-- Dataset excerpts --
- Opening Delimiter -

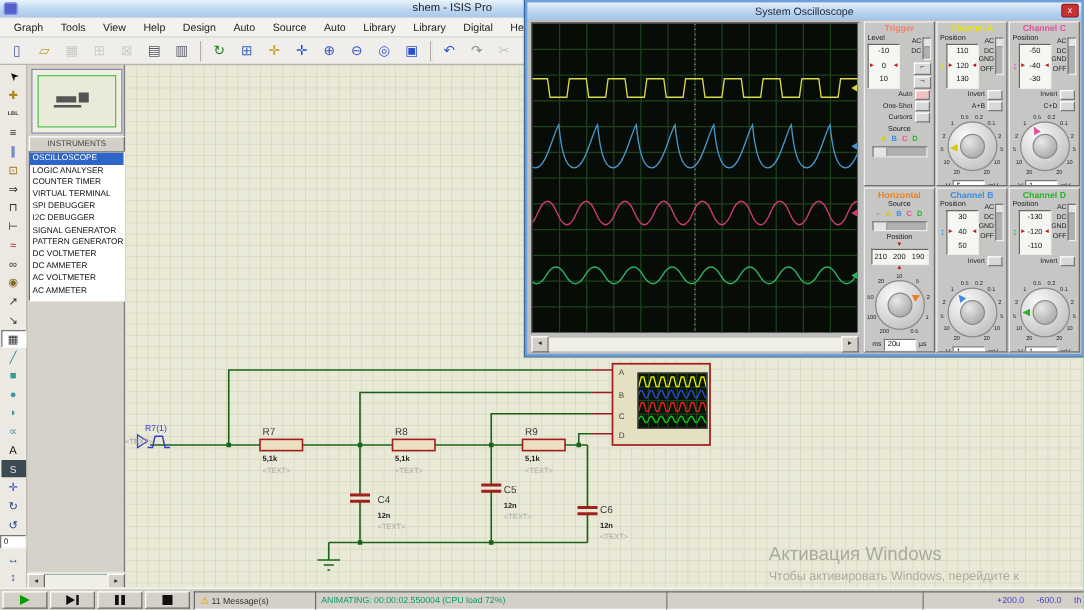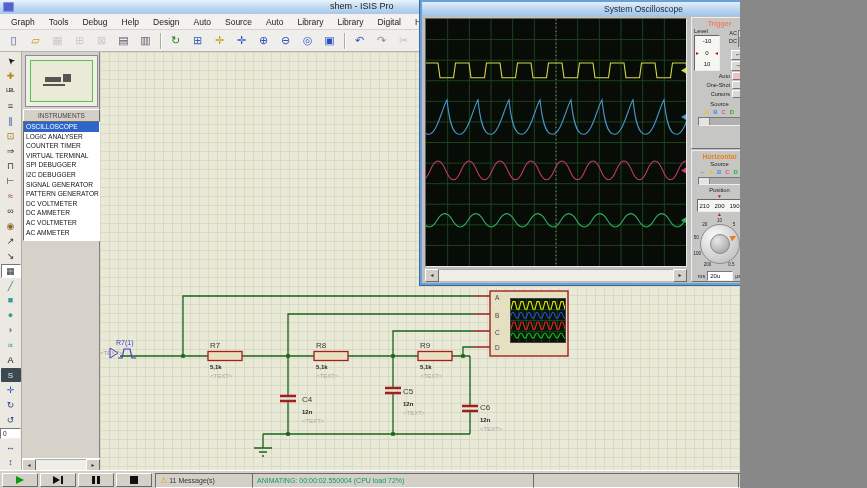--- a/index.html
+++ b/index.html
@@ -1,16 +1,16 @@
 <!DOCTYPE html>
 <html><head>
 <meta charset="utf-8">
 <style>
   html,body{margin:0;padding:0;background:#888;}
-  #root{position:relative;width:740px;height:488px;overflow:hidden;font-family:"Liberation Sans",sans-serif;background:#86efac;cursor:default;}
+  #root{position:relative;width:867px;height:488px;overflow:hidden;font-family:"Liberation Sans",sans-serif;background:#86efac;cursor:default;}
   
   #titlebar{position:absolute;left:0;top:0;width:867px;height:14px;background:linear-gradient(#eaf4fd,#bcd7f0 55%,#a9c8ea);border-bottom:1px solid #8fb3d8;}
   #app-icon{position:absolute;left:3px;top:2px;width:11px;height:10px;background:#5560c8;border-radius:2px;box-shadow:inset 0 0 0 1px #8890e8;}
   #window-title{position:absolute;left:330px;top:1px;width:92px;height:12px;font-size:9px;color:#222;white-space:nowrap;overflow:hidden;}
   #menubar{position:absolute;left:0;top:14px;width:867px;height:16px;background:#f4f2ef;border-bottom:1px solid #d8d4cc;display:flex;align-items:center;padding-left:4px;box-sizing:border-box;}
   .menu-item{font-size:8.5px;color:#222;padding:2px 7px;}
   #toolbar{position:absolute;left:0;top:30px;width:867px;height:22px;background:#f0eeea;border-bottom:1px solid #b8b4ac;display:flex;align-items:center;padding-left:3px;box-sizing:border-box;overflow:hidden;}
   .tb-btn{width:19px;height:18px;display:flex;align-items:center;justify-content:center;font-size:11px;border:1px solid transparent;margin-right:1px;}
   .tb-btn.disabled{opacity:.42;}
   .tb-sep{width:1px;height:16px;background:#b0aca4;margin:0 3px;border-right:1px solid #fff;}
@@ -111,21 +111,21 @@
 <div id="root">
 
   <div id="titlebar">
     <div id="app-icon"></div>
     <div id="window-title">shem - ISIS Pro</div>
   </div>
 
   <div id="menubar">
       <span class="menu-item">Graph</span>
       <span class="menu-item">Tools</span>
-      <span class="menu-item">Debug</span>
+      <span class="menu-item">View</span>
       <span class="menu-item">Help</span>
       <span class="menu-item">Design</span>
       <span class="menu-item">Auto</span>
       <span class="menu-item">Source</span>
       <span class="menu-item">Auto</span>
       <span class="menu-item">Library</span>
       <span class="menu-item">Library</span>
       <span class="menu-item">Digital</span>
       <span class="menu-item">Help</span>
     </div>
@@ -306,20 +306,25 @@
           <line x1="38.57142857142857" y1="0" x2="38.57142857142857" y2="43" stroke="#1d421d" stroke-width="1"></line>
           <line x1="46.285714285714285" y1="0" x2="46.285714285714285" y2="43" stroke="#1d421d" stroke-width="1"></line>
           <line x1="0" y1="10.75" x2="54" y2="10.75" stroke="#1d421d" stroke-width="1"></line>
           <line x1="0" y1="21.5" x2="54" y2="21.5" stroke="#1d421d" stroke-width="1"></line>
           <line x1="0" y1="32.25" x2="54" y2="32.25" stroke="#1d421d" stroke-width="1"></line>
           <path d="M-8.0,10.3 L-6.0,2.6 L-4.0,2.6 L-2.0,10.3 L0.0,10.3 L2.0,2.6 L4.0,2.6 L6.0,10.3 L8.0,10.3 L10.0,2.6 L12.0,2.6 L14.0,10.3 L16.0,10.3 L18.0,2.6 L20.0,2.6 L22.0,10.3 L24.0,10.3 L26.0,2.6 L28.0,2.6 L30.0,10.3 L32.0,10.3 L34.0,2.6 L36.0,2.6 L38.0,10.3 L40.0,10.3 L42.0,2.6 L44.0,2.6 L46.0,10.3 L48.0,10.3 L50.0,2.6 L52.0,2.6 L54.0,10.3 L56.0,10.3 L58.0,2.6 L60.0,2.6 L62.0,10.3 L64.0,10.3" fill="none" stroke="#e8e800" stroke-width="1.1"></path>
           <path d="M-8.0,16.3 Q-6.0,10.3 -4.0,16.3 Q-2.0,22.4 0.0,16.3 Q2.0,10.3 4.0,16.3 Q6.0,22.4 8.0,16.3 Q10.0,10.3 12.0,16.3 Q14.0,22.4 16.0,16.3 Q18.0,10.3 20.0,16.3 Q22.0,22.4 24.0,16.3 Q26.0,10.3 28.0,16.3 Q30.0,22.4 32.0,16.3 Q34.0,10.3 36.0,16.3 Q38.0,22.4 40.0,16.3 Q42.0,10.3 44.0,16.3 Q46.0,22.4 48.0,16.3 Q50.0,10.3 52.0,16.3 Q54.0,22.4 56.0,16.3 Q58.0,10.3 60.0,16.3 Q62.0,22.4 64.0,16.3" fill="none" stroke="#2850e8" stroke-width="1.1"></path>
           <path d="M-8.0,30.1 L-6.0,23.2 L-4.0,23.2 L-2.0,30.1 L0.0,30.1 L2.0,23.2 L4.0,23.2 L6.0,30.1 L8.0,30.1 L10.0,23.2 L12.0,23.2 L14.0,30.1 L16.0,30.1 L18.0,23.2 L20.0,23.2 L22.0,30.1 L24.0,30.1 L26.0,23.2 L28.0,23.2 L30.0,30.1 L32.0,30.1 L34.0,23.2 L36.0,23.2 L38.0,30.1 L40.0,30.1 L42.0,23.2 L44.0,23.2 L46.0,30.1 L48.0,30.1 L50.0,23.2 L52.0,23.2 L54.0,30.1 L56.0,30.1 L58.0,23.2 L60.0,23.2 L62.0,30.1 L64.0,30.1" fill="none" stroke="#e82020" stroke-width="1.1"></path>
           <path d="M-8.0,36.5 Q-6.0,31.4 -4.0,36.5 Q-2.0,41.7 0.0,36.5 Q2.0,31.4 4.0,36.5 Q6.0,41.7 8.0,36.5 Q10.0,31.4 12.0,36.5 Q14.0,41.7 16.0,36.5 Q18.0,31.4 20.0,36.5 Q22.0,41.7 24.0,36.5 Q26.0,31.4 28.0,36.5 Q30.0,41.7 32.0,36.5 Q34.0,31.4 36.0,36.5 Q38.0,41.7 40.0,36.5 Q42.0,31.4 44.0,36.5 Q46.0,41.7 48.0,36.5 Q50.0,31.4 52.0,36.5 Q54.0,41.7 56.0,36.5 Q58.0,31.4 60.0,36.5 Q62.0,41.7 64.0,36.5" fill="none" stroke="#10c818" stroke-width="1.1"></path>
         </svg></div>
+    <div id="watermark">
+      <div class="wm-title">Активация Windows</div>
+      <div class="wm-line">Чтобы активировать Windows, перейдите к</div>
+      <div class="wm-line">параметрам компьютера</div>
+    </div>
   </div>
 
   <div id="statusbar">
     <div id="sim-group">
       <div class="sim-btn">
           <span class="shape-play"></span>
         </div>
       <div class="sim-btn">
           <span class="shape-step">
             <b></b>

- Closing Delimiter -

-- TASK OBJECTIVE --
What is needed is an exact output of the records above, with every picture left out.

-- REPLY TO THE TASK --
--- a/index.html
+++ b/index.html
@@ -1,16 +1,16 @@
 <!DOCTYPE html>
 <html><head>
 <meta charset="utf-8">
 <style>
   html,body{margin:0;padding:0;background:#888;}
-  #root{position:relative;width:740px;height:488px;overflow:hidden;font-family:"Liberation Sans",sans-serif;background:#86efac;cursor:default;}
+  #root{position:relative;width:867px;height:488px;overflow:hidden;font-family:"Liberation Sans",sans-serif;background:#86efac;cursor:default;}
   
   #titlebar{position:absolute;left:0;top:0;width:867px;height:14px;background:linear-gradient(#eaf4fd,#bcd7f0 55%,#a9c8ea);border-bottom:1px solid #8fb3d8;}
   #app-icon{position:absolute;left:3px;top:2px;width:11px;height:10px;background:#5560c8;border-radius:2px;box-shadow:inset 0 0 0 1px #8890e8;}
   #window-title{position:absolute;left:330px;top:1px;width:92px;height:12px;font-size:9px;color:#222;white-space:nowrap;overflow:hidden;}
   #menubar{position:absolute;left:0;top:14px;width:867px;height:16px;background:#f4f2ef;border-bottom:1px solid #d8d4cc;display:flex;align-items:center;padding-left:4px;box-sizing:border-box;}
   .menu-item{font-size:8.5px;color:#222;padding:2px 7px;}
   #toolbar{position:absolute;left:0;top:30px;width:867px;height:22px;background:#f0eeea;border-bottom:1px solid #b8b4ac;display:flex;align-items:center;padding-left:3px;box-sizing:border-box;overflow:hidden;}
   .tb-btn{width:19px;height:18px;display:flex;align-items:center;justify-content:center;font-size:11px;border:1px solid transparent;margin-right:1px;}
   .tb-btn.disabled{opacity:.42;}
   .tb-sep{width:1px;height:16px;background:#b0aca4;margin:0 3px;border-right:1px solid #fff;}
@@ -111,21 +111,21 @@
 <div id="root">
 
   <div id="titlebar">
     <div id="app-icon"></div>
     <div id="window-title">shem - ISIS Pro</div>
   </div>
 
   <div id="menubar">
       <span class="menu-item">Graph</span>
       <span class="menu-item">Tools</span>
-      <span class="menu-item">Debug</span>
+      <span class="menu-item">View</span>
       <span class="menu-item">Help</span>
       <span class="menu-item">Design</span>
       <span class="menu-item">Auto</span>
       <span class="menu-item">Source</span>
       <span class="menu-item">Auto</span>
       <span class="menu-item">Library</span>
       <span class="menu-item">Library</span>
       <span class="menu-item">Digital</span>
       <span class="menu-item">Help</span>
     </div>
@@ -306,20 +306,25 @@
           <line x1="38.57142857142857" y1="0" x2="38.57142857142857" y2="43" stroke="#1d421d" stroke-width="1"></line>
           <line x1="46.285714285714285" y1="0" x2="46.285714285714285" y2="43" stroke="#1d421d" stroke-width="1"></line>
           <line x1="0" y1="10.75" x2="54" y2="10.75" stroke="#1d421d" stroke-width="1"></line>
           <line x1="0" y1="21.5" x2="54" y2="21.5" stroke="#1d421d" stroke-width="1"></line>
           <line x1="0" y1="32.25" x2="54" y2="32.25" stroke="#1d421d" stroke-width="1"></line>
           <path d="M-8.0,10.3 L-6.0,2.6 L-4.0,2.6 L-2.0,10.3 L0.0,10.3 L2.0,2.6 L4.0,2.6 L6.0,10.3 L8.0,10.3 L10.0,2.6 L12.0,2.6 L14.0,10.3 L16.0,10.3 L18.0,2.6 L20.0,2.6 L22.0,10.3 L24.0,10.3 L26.0,2.6 L28.0,2.6 L30.0,10.3 L32.0,10.3 L34.0,2.6 L36.0,2.6 L38.0,10.3 L40.0,10.3 L42.0,2.6 L44.0,2.6 L46.0,10.3 L48.0,10.3 L50.0,2.6 L52.0,2.6 L54.0,10.3 L56.0,10.3 L58.0,2.6 L60.0,2.6 L62.0,10.3 L64.0,10.3" fill="none" stroke="#e8e800" stroke-width="1.1"></path>
           <path d="M-8.0,16.3 Q-6.0,10.3 -4.0,16.3 Q-2.0,22.4 0.0,16.3 Q2.0,10.3 4.0,16.3 Q6.0,22.4 8.0,16.3 Q10.0,10.3 12.0,16.3 Q14.0,22.4 16.0,16.3 Q18.0,10.3 20.0,16.3 Q22.0,22.4 24.0,16.3 Q26.0,10.3 28.0,16.3 Q30.0,22.4 32.0,16.3 Q34.0,10.3 36.0,16.3 Q38.0,22.4 40.0,16.3 Q42.0,10.3 44.0,16.3 Q46.0,22.4 48.0,16.3 Q50.0,10.3 52.0,16.3 Q54.0,22.4 56.0,16.3 Q58.0,10.3 60.0,16.3 Q62.0,22.4 64.0,16.3" fill="none" stroke="#2850e8" stroke-width="1.1"></path>
           <path d="M-8.0,30.1 L-6.0,23.2 L-4.0,23.2 L-2.0,30.1 L0.0,30.1 L2.0,23.2 L4.0,23.2 L6.0,30.1 L8.0,30.1 L10.0,23.2 L12.0,23.2 L14.0,30.1 L16.0,30.1 L18.0,23.2 L20.0,23.2 L22.0,30.1 L24.0,30.1 L26.0,23.2 L28.0,23.2 L30.0,30.1 L32.0,30.1 L34.0,23.2 L36.0,23.2 L38.0,30.1 L40.0,30.1 L42.0,23.2 L44.0,23.2 L46.0,30.1 L48.0,30.1 L50.0,23.2 L52.0,23.2 L54.0,30.1 L56.0,30.1 L58.0,23.2 L60.0,23.2 L62.0,30.1 L64.0,30.1" fill="none" stroke="#e82020" stroke-width="1.1"></path>
           <path d="M-8.0,36.5 Q-6.0,31.4 -4.0,36.5 Q-2.0,41.7 0.0,36.5 Q2.0,31.4 4.0,36.5 Q6.0,41.7 8.0,36.5 Q10.0,31.4 12.0,36.5 Q14.0,41.7 16.0,36.5 Q18.0,31.4 20.0,36.5 Q22.0,41.7 24.0,36.5 Q26.0,31.4 28.0,36.5 Q30.0,41.7 32.0,36.5 Q34.0,31.4 36.0,36.5 Q38.0,41.7 40.0,36.5 Q42.0,31.4 44.0,36.5 Q46.0,41.7 48.0,36.5 Q50.0,31.4 52.0,36.5 Q54.0,41.7 56.0,36.5 Q58.0,31.4 60.0,36.5 Q62.0,41.7 64.0,36.5" fill="none" stroke="#10c818" stroke-width="1.1"></path>
         </svg></div>
+    <div id="watermark">
+      <div class="wm-title">Активация Windows</div>
+      <div class="wm-line">Чтобы активировать Windows, перейдите к</div>
+      <div class="wm-line">параметрам компьютера</div>
+    </div>
   </div>
 
   <div id="statusbar">
     <div id="sim-group">
       <div class="sim-btn">
           <span class="shape-play"></span>
         </div>
       <div class="sim-btn">
           <span class="shape-step">
             <b></b>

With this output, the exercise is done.